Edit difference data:
========================
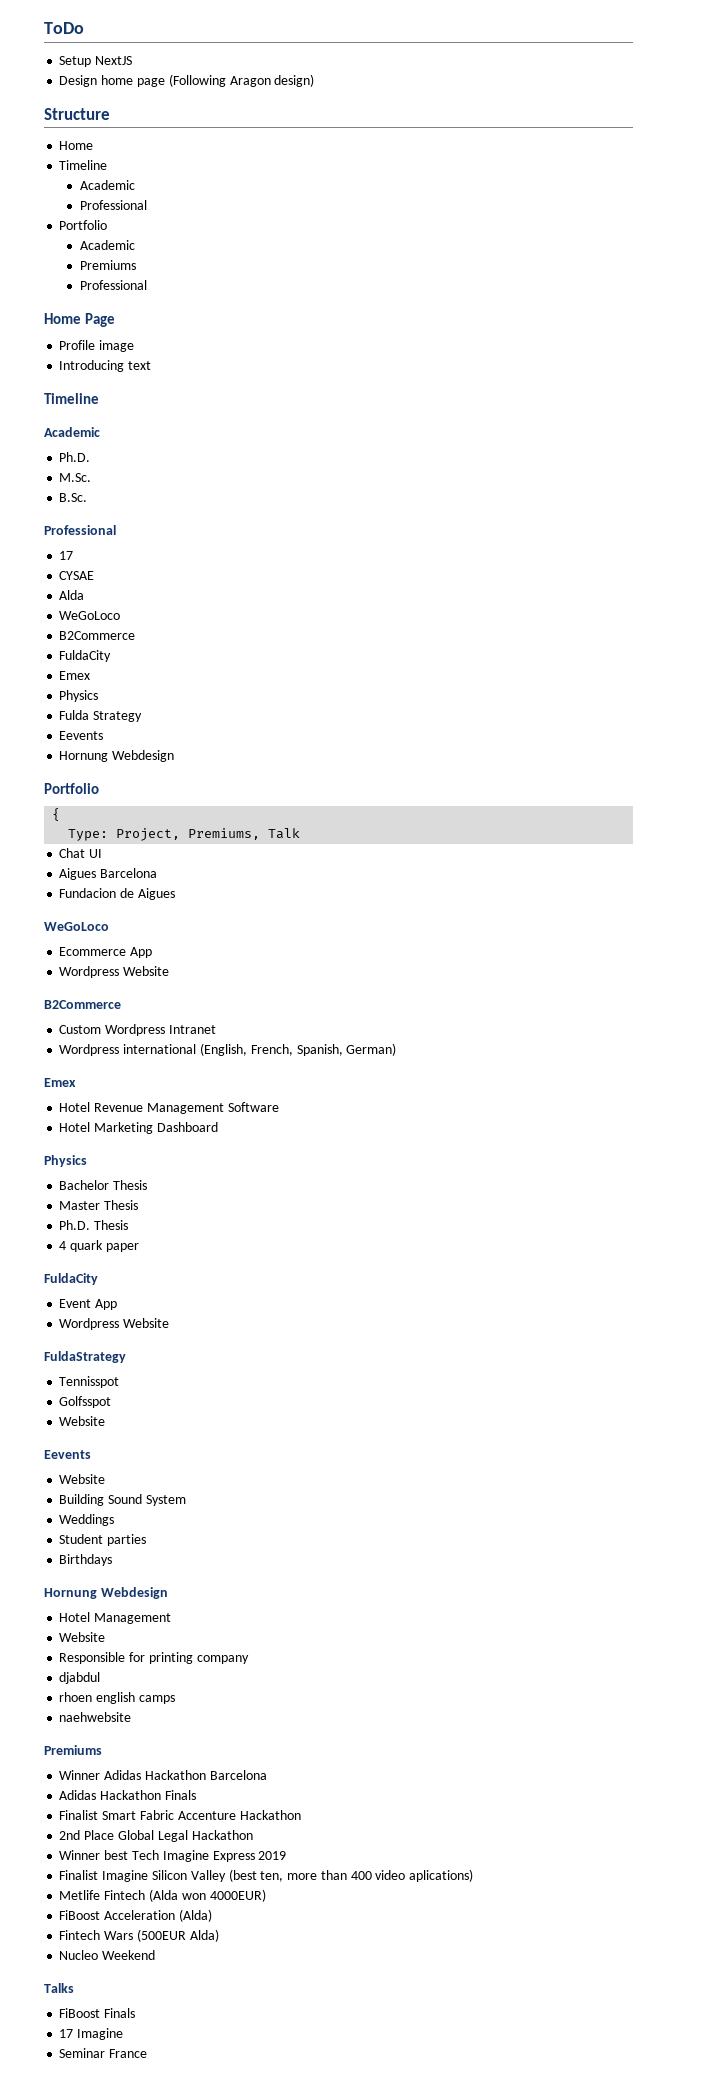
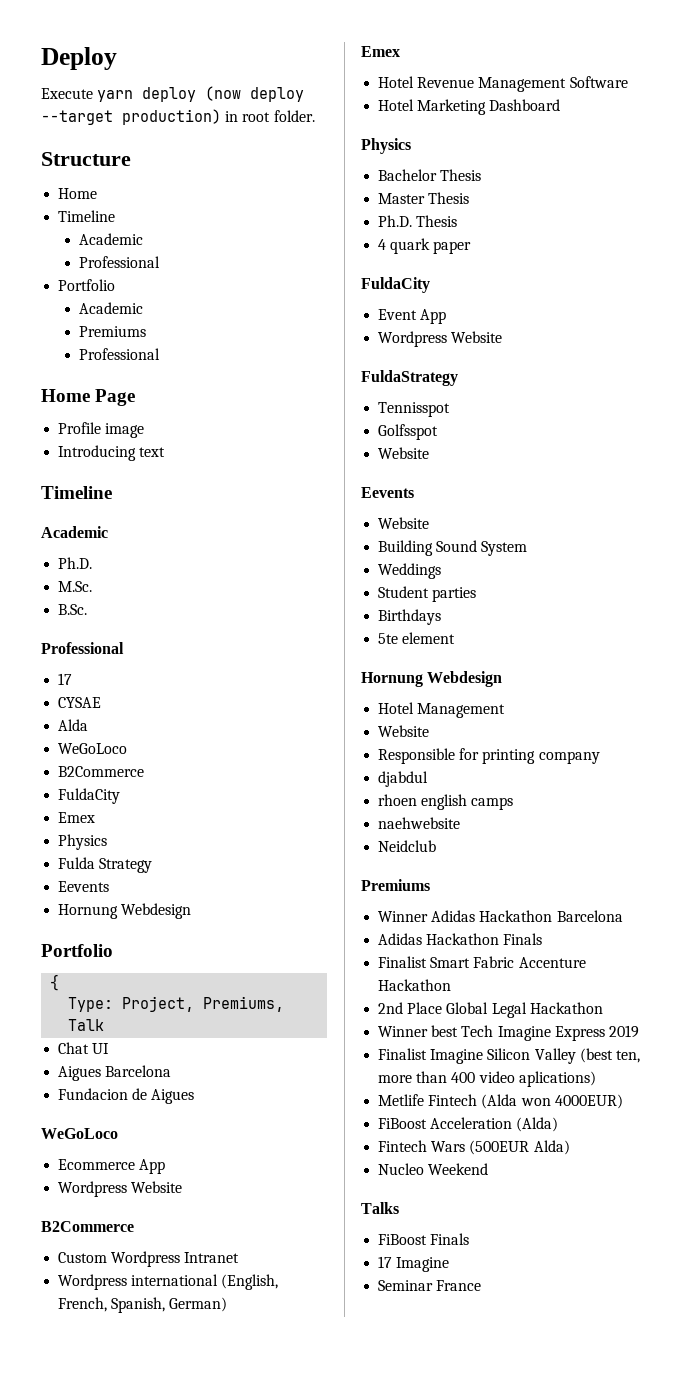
[44,22,84,34] [59,56,133,67] [59,74,315,87] ToDo // Setup NextJS // Design home page (Following Aragon design) -> [41,47,117,70] [41,86,305,102] [41,109,315,125] Deploy // Execute yarn deploy (now deploy --target production) in root folder.
(113, 1560) none -> [378,632,456,644] // 5te element
(132, 1717) none -> [378,840,437,852] // Neidclub

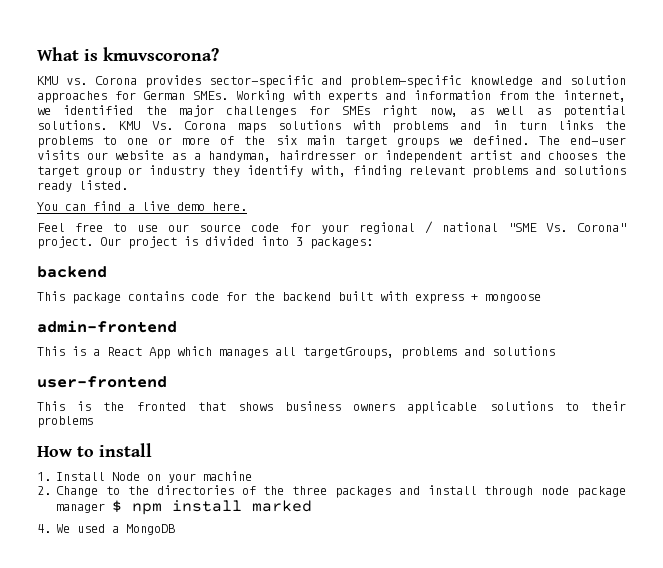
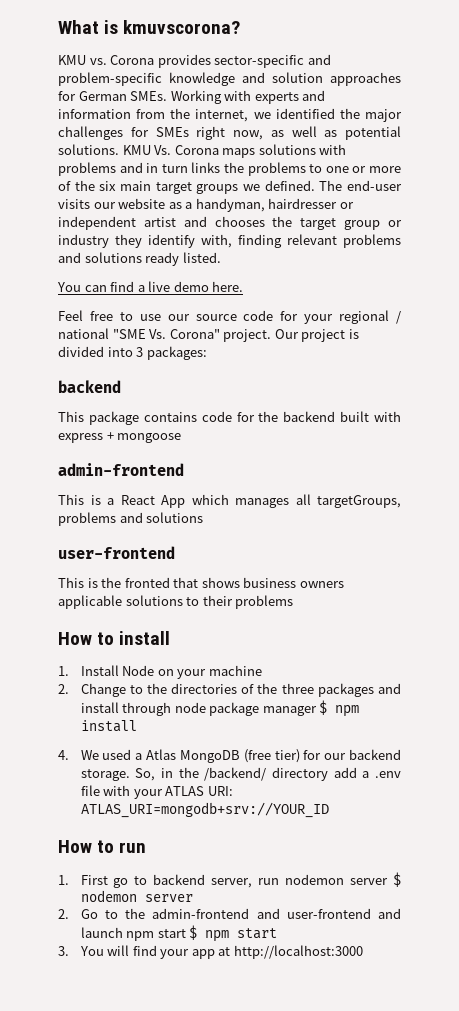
[252,500,313,512] marked -> (137, 726) none
[126,524,176,535] MongoDB -> [146,749,402,763] [80,767,402,781] [80,785,233,799] [80,802,329,818] [58,840,147,853] [58,872,402,888] [80,890,193,902] [58,908,401,919] [80,925,278,942] [58,945,363,959] Atlas MongoDB (free tier) for our backend storage. So, in the /backend/ directory add a .env file with your ATLAS URI: ATLAS_URI=mongodb+srv://YOUR_ID // How to run // 1. First go to backend server, run nodemon server $ nodemon server // 2. Go to the admin-frontend and user-frontend and launch npm start $ npm start // 3. You will find your app at http://localhost:3000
========================
What to work on:
Only one number is expected: the count of lines above that contain the string "none".

Answer box:
3